How to reduce memory usage of threaded python code?

Question

I wrote about 50 classes that I use to connect and work with websites using mechanize and threading. They all work concurrently, but they don't depend on each other. So that means 1 class - 1 website - 1 thread. It's not particularly elegant solution, especially for managing the code, since lot of the code repeats in each class (but not nearly enough to make it into one class to pass arguments, as some sites may require additional processing of retrieved data in middle of methods - like 'login' - that others might not need). As I said, it's not elegant -- But it works. Needless to say I welcome all recommendations how to write this better without using 1 class for each website approach. Adding additional functionality or overall code management of each class is a daunting task.

However, I found out, that each thread takes about 8MB memory, so with 50 running threads we are looking at about 400MB usage. If it was running on my system I wouldn't have problem with that, but since it's running on a VPS with only 1GB memory, it's starting to be an issue. Can you tell me how to reduce the memory usage, or are there any other way to to work with multiple sites concurrently?
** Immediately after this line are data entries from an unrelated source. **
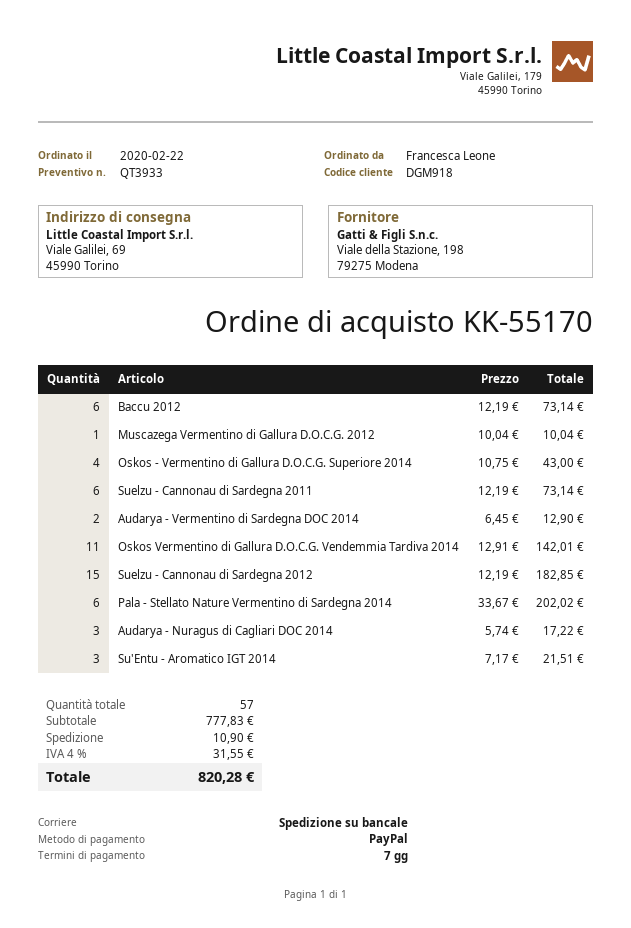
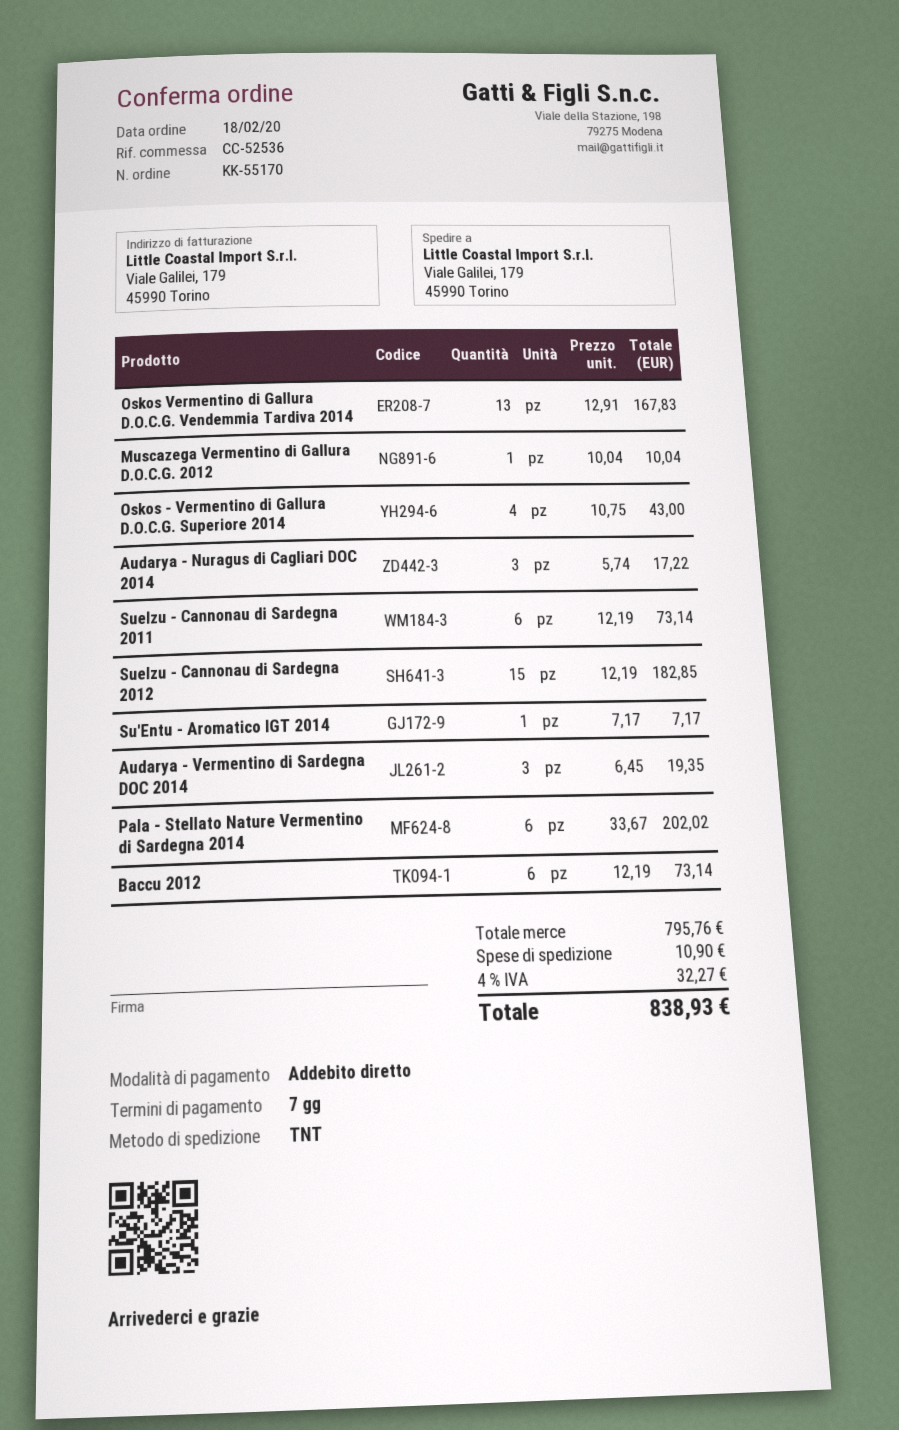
order date: 2020-02-22 -> 2020-02-18
payment method: PayPal -> direct debit
shipping method: pallet freight -> TNT
ship to: Viale Galilei, 69, 45990 Torino -> Viale Galilei, 179, 45990 Torino
Audarya - Vermentino di Sardegna DOC 2014: 2 x 6.45 = 12.90 -> 3 x 6.45 = 19.35
Oskos Vermentino di Gallura D.O.C.G. Vendemmia Tardiva 2014: 11 x 12.91 = 142.01 -> 13 x 12.91 = 167.83
Su'Entu - Aromatico IGT 2014: 3 x 7.17 = 21.51 -> 1 x 7.17 = 7.17
subtotal: 777.83 -> 795.76
tax: 4% = 31.55 -> 4% = 32.27
total: 820.28 -> 838.93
I used this quick test python program to test if it's the data stored in variables of my application that is using the memory, or something else. As you can see in following code, it's only processing sleep() function, yet each thread is using 8MB of memory.

from thread import start_new_thread
from time import sleep

def sleeper():
    try:
        while 1:
            sleep(10000)
    except:
        if running: raise

def test():
    global running
    n = 0
    running = True
    try:
        while 1:
            start_new_thread(sleeper, ())
            n += 1
            if not (n % 50):
                print n
    except Exception, e:
        running = False
        print 'Exception raised:', e
    print 'Biggest number of threads:', n

if __name__ == '__main__':
    test()

When I run this, the output is:

50
100
150
Exception raised: can't start new thread
Biggest number of threads: 188

And by removing running = False line, I can then measure free memory using free -m command in shell:

             total       used       free     shared    buffers     cached
Mem:          1536       1533          2          0          0          0
-/+ buffers/cache:       1533          2
Swap:            0          0          0

The actual calculation why I know it's taking about 8MB per thread is then simple by dividing dividing the difference of memory used before and during the the above test application is running, divided by maximum threads it managed to start.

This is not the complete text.